PROBLEM TO WORK ON: In the data below, set down exactly the lines from the one containing "text-align: right ->" up to and including the one containing "font-size: 17px ->". Leave the pictures out.

BEGIN EXTRACTED ENTRIES

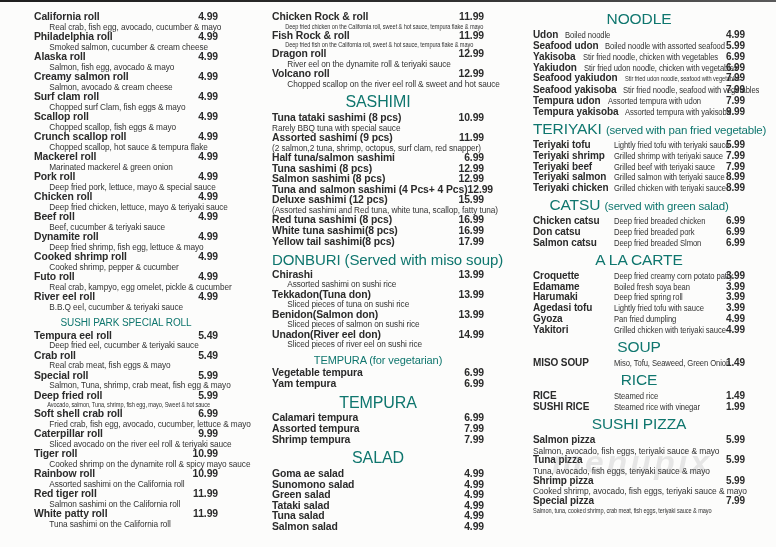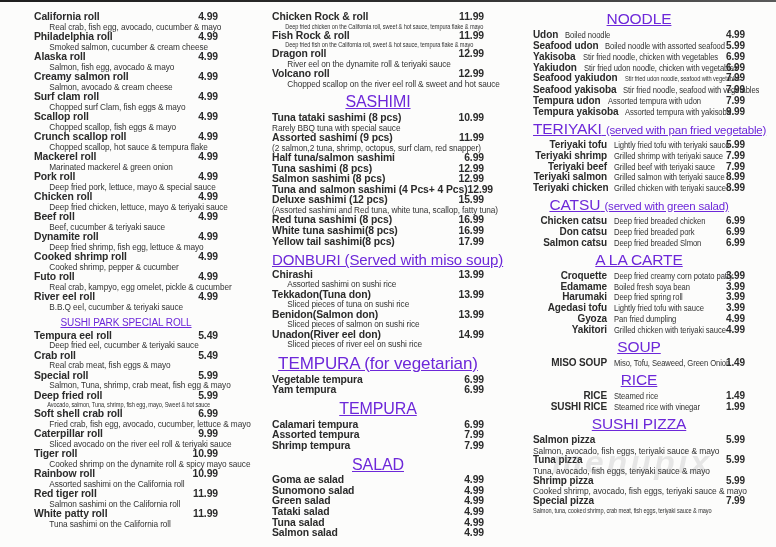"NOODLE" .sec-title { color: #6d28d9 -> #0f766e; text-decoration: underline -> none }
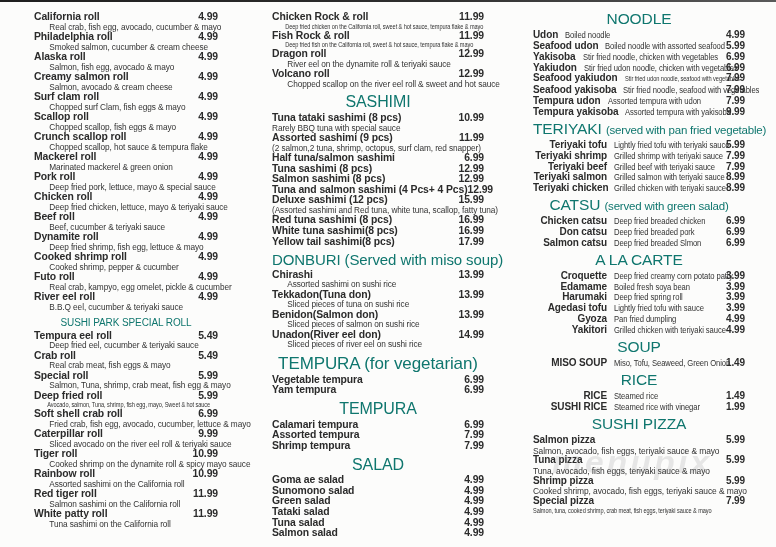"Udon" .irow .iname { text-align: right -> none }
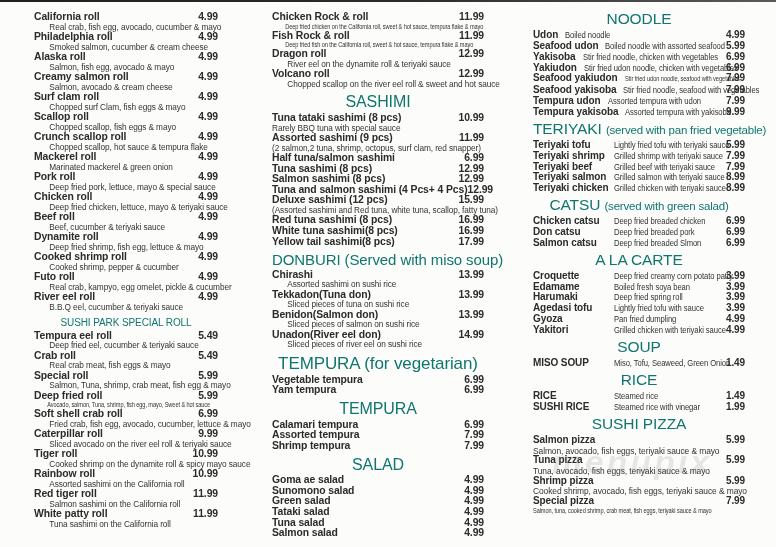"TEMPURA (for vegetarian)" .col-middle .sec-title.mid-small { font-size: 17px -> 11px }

END EXTRACTED ENTRIES
BEGIN EXTRACTED ENTRIES

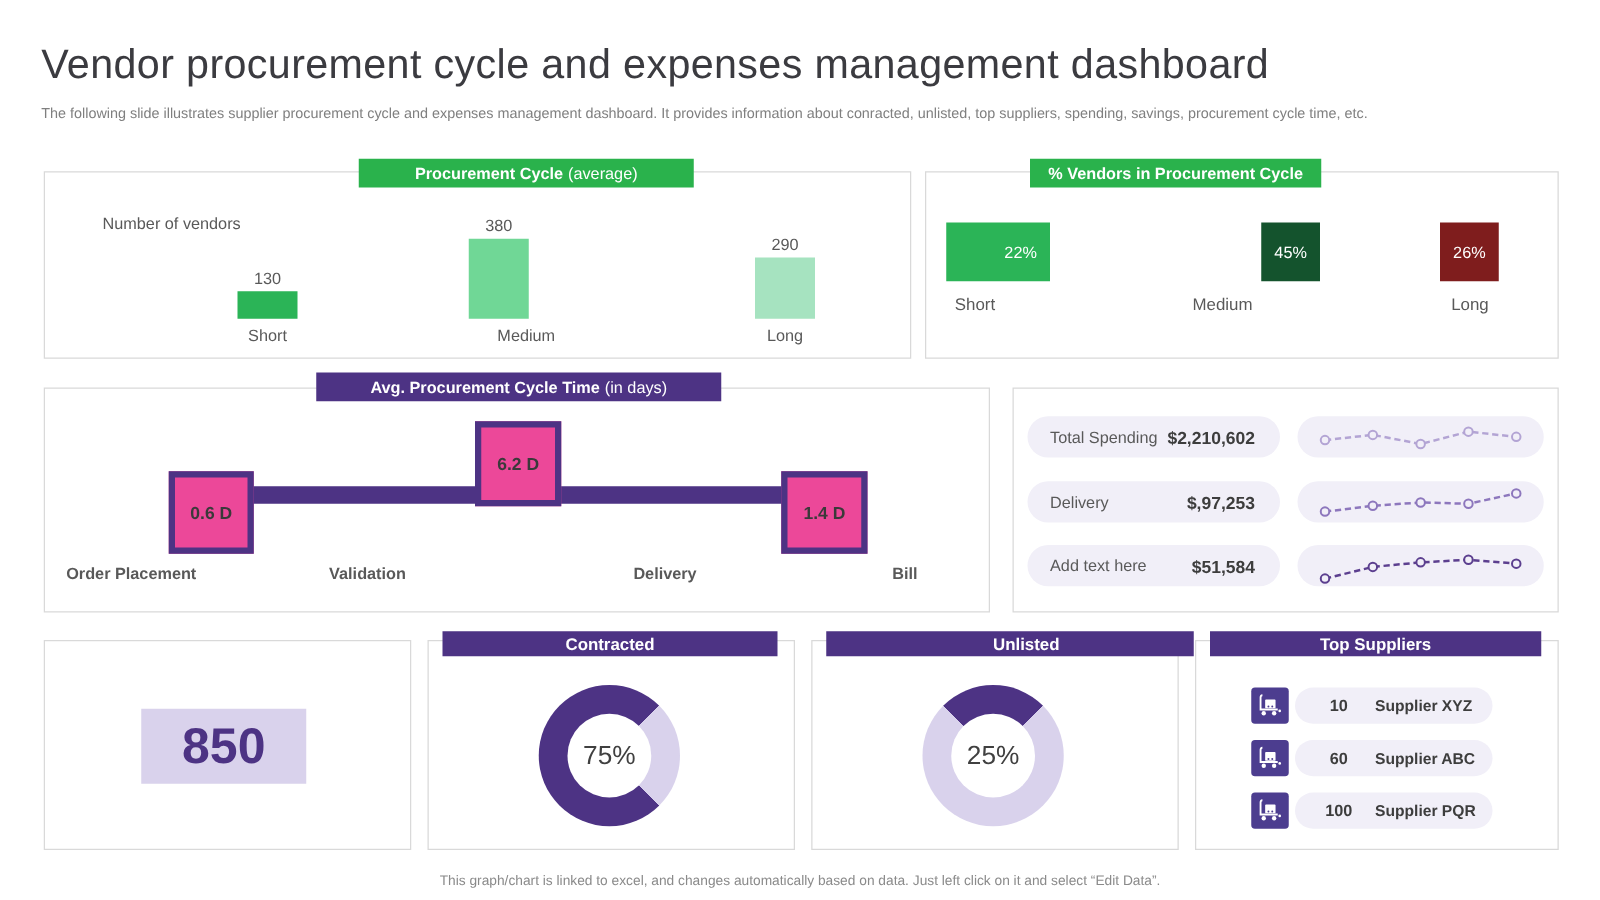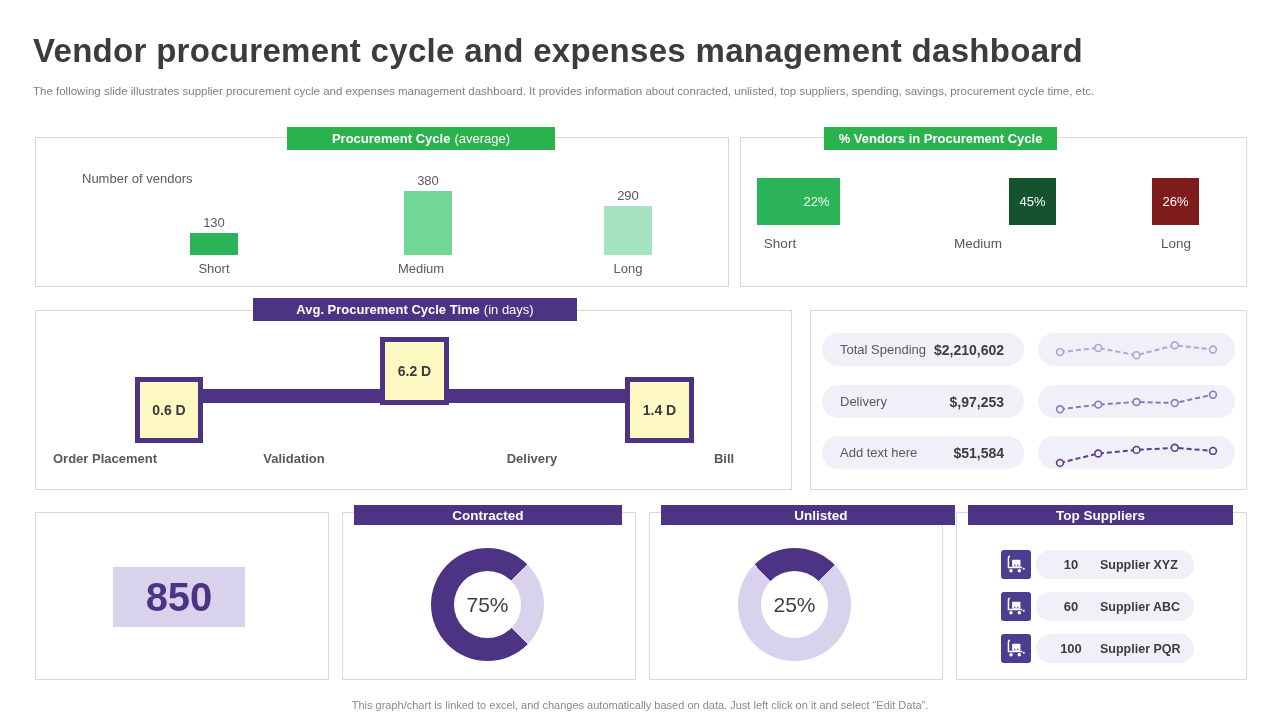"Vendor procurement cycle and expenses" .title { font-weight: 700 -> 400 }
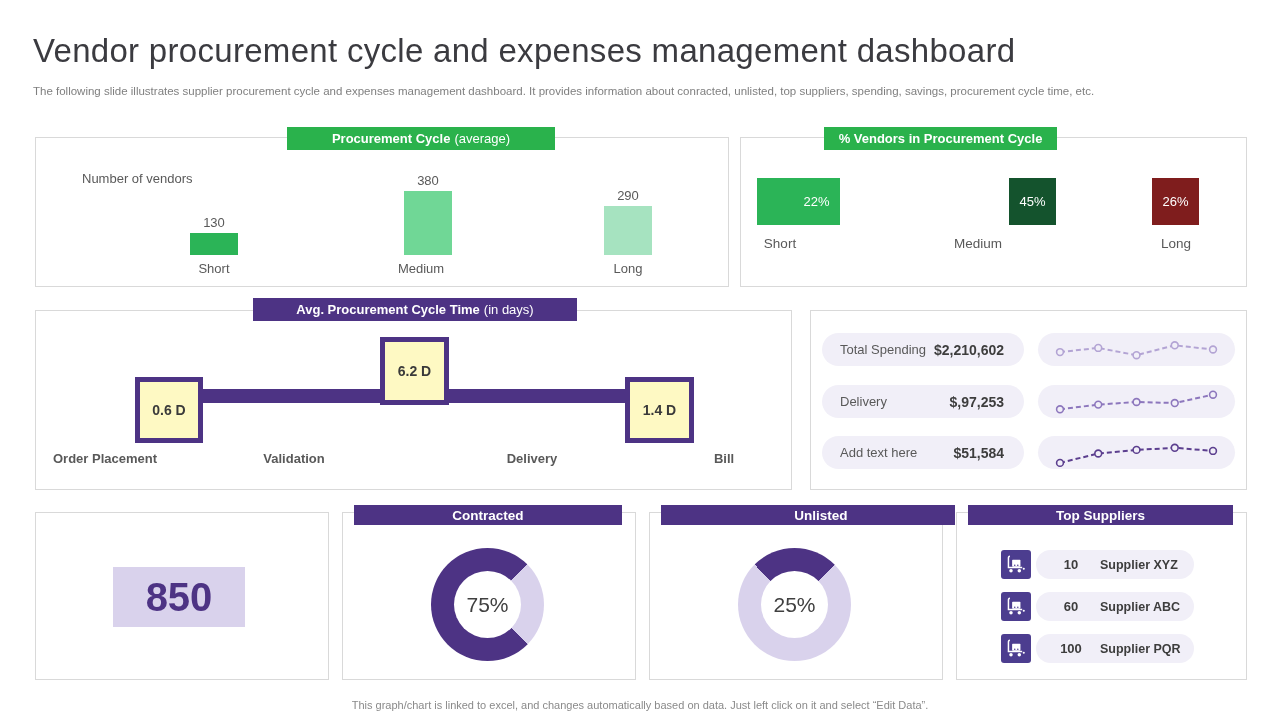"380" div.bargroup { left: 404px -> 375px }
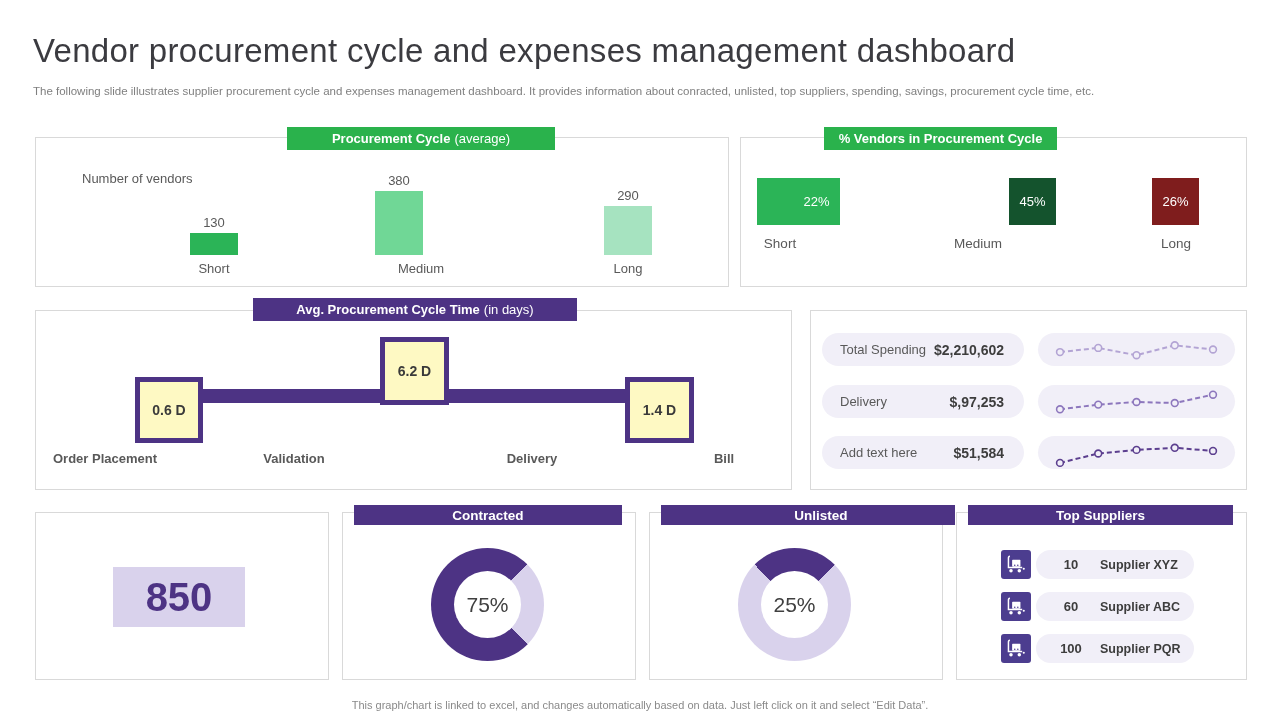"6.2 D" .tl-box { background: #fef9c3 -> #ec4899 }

END EXTRACTED ENTRIES

REPLY:
"Udon" .irow .iname { text-align: right -> none }
"TEMPURA (for vegetarian)" .col-middle .sec-title.mid-small { font-size: 17px -> 11px }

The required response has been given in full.